▸ Records for the task
————————
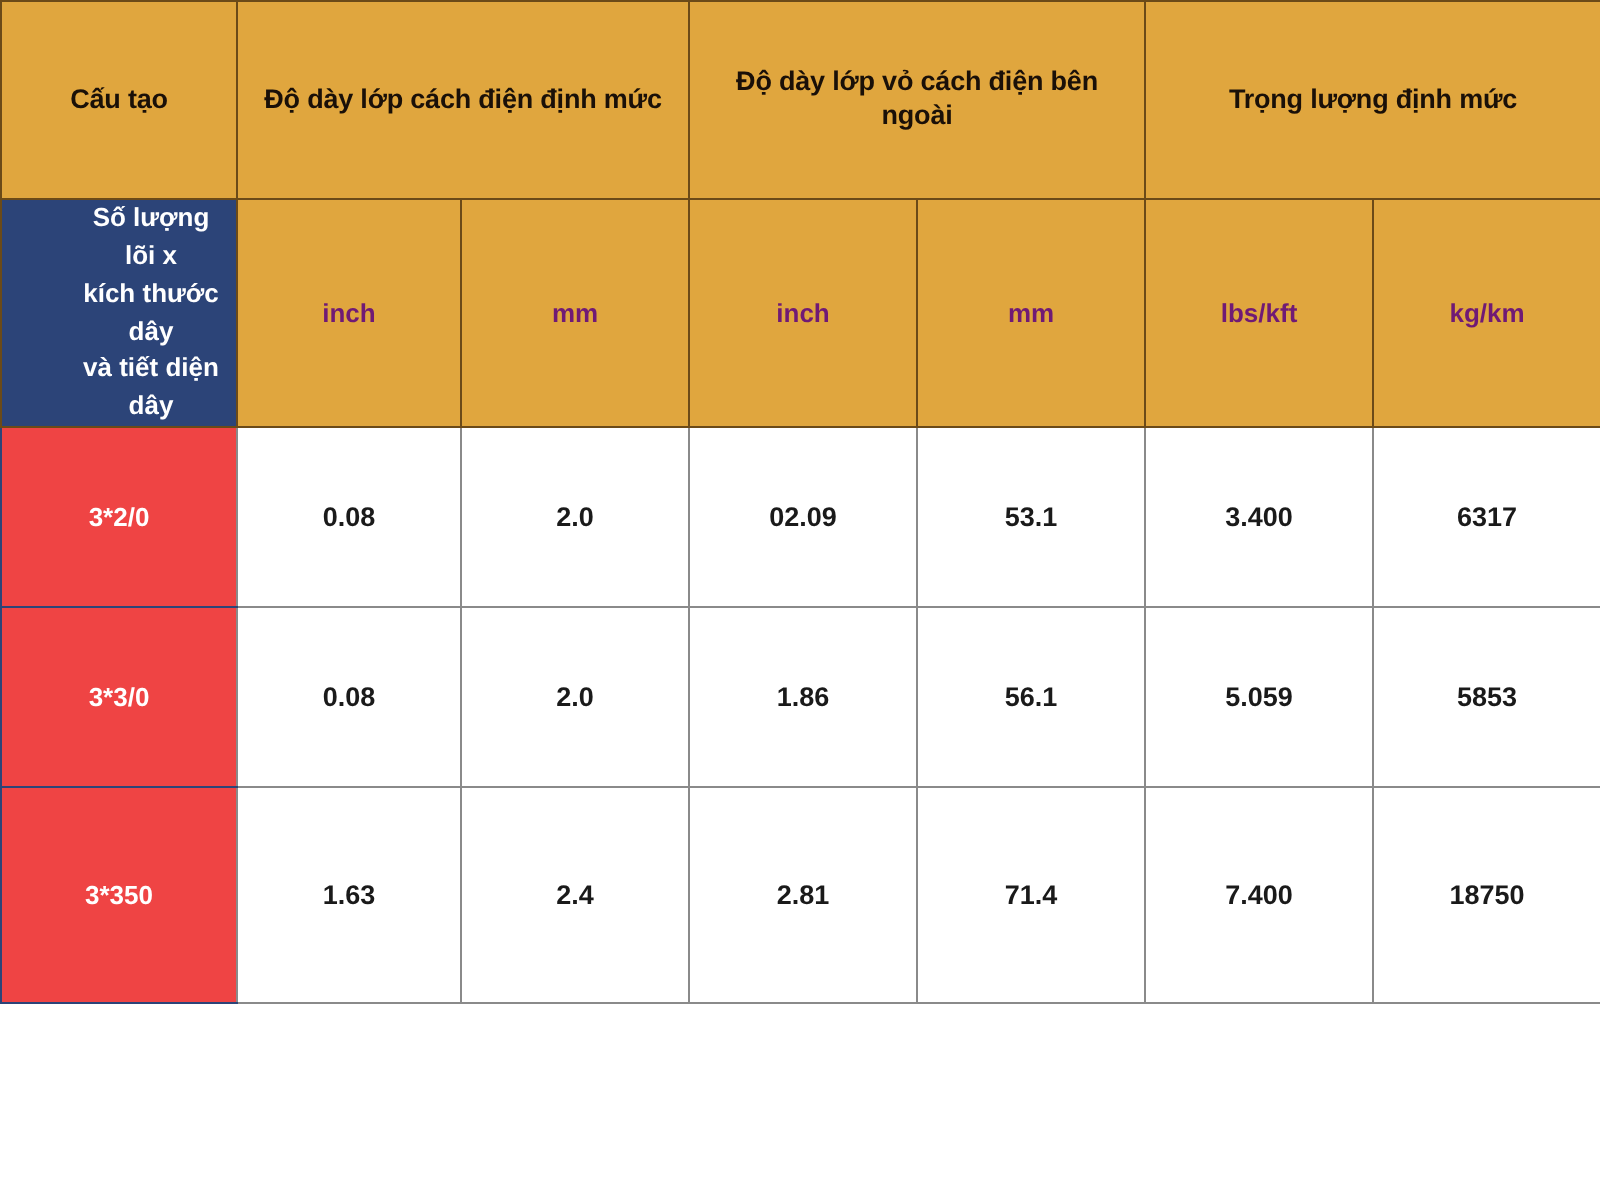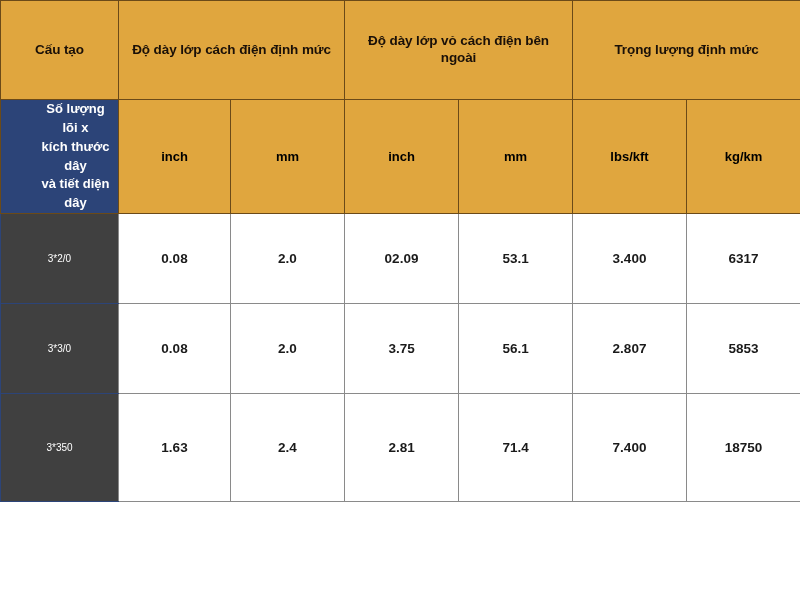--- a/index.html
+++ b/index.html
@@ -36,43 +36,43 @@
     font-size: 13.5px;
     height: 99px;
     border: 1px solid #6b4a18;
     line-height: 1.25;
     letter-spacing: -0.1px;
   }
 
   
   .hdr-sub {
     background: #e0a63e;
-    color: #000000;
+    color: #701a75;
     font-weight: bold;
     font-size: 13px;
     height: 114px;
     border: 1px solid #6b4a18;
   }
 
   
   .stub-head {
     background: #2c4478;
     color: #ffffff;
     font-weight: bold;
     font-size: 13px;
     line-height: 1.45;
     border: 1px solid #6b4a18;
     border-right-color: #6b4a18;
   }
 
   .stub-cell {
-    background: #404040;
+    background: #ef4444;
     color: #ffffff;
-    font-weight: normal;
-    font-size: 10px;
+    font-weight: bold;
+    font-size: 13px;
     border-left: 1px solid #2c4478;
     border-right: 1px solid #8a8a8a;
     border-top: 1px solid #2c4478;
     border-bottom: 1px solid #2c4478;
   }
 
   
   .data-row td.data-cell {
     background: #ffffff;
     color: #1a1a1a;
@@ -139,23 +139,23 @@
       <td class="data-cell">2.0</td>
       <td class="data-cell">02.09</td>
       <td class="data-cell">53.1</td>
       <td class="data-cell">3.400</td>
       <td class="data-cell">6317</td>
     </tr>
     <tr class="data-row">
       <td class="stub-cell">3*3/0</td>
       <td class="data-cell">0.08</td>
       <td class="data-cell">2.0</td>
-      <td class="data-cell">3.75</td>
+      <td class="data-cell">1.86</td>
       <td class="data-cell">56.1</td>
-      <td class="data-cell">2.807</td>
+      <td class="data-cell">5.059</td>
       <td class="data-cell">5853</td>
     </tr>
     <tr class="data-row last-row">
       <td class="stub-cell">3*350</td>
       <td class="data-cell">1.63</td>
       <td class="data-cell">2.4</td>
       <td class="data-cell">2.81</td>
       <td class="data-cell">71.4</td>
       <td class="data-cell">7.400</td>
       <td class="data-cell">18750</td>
————————
▸ The problem
The result should consist solely of the lines from the one that contains "-139,23 +139,23 @@" to the last line of the records above, reproduced exactly.

▸ Task response
@@ -139,23 +139,23 @@
       <td class="data-cell">2.0</td>
       <td class="data-cell">02.09</td>
       <td class="data-cell">53.1</td>
       <td class="data-cell">3.400</td>
       <td class="data-cell">6317</td>
     </tr>
     <tr class="data-row">
       <td class="stub-cell">3*3/0</td>
       <td class="data-cell">0.08</td>
       <td class="data-cell">2.0</td>
-      <td class="data-cell">3.75</td>
+      <td class="data-cell">1.86</td>
       <td class="data-cell">56.1</td>
-      <td class="data-cell">2.807</td>
+      <td class="data-cell">5.059</td>
       <td class="data-cell">5853</td>
     </tr>
     <tr class="data-row last-row">
       <td class="stub-cell">3*350</td>
       <td class="data-cell">1.63</td>
       <td class="data-cell">2.4</td>
       <td class="data-cell">2.81</td>
       <td class="data-cell">71.4</td>
       <td class="data-cell">7.400</td>
       <td class="data-cell">18750</td>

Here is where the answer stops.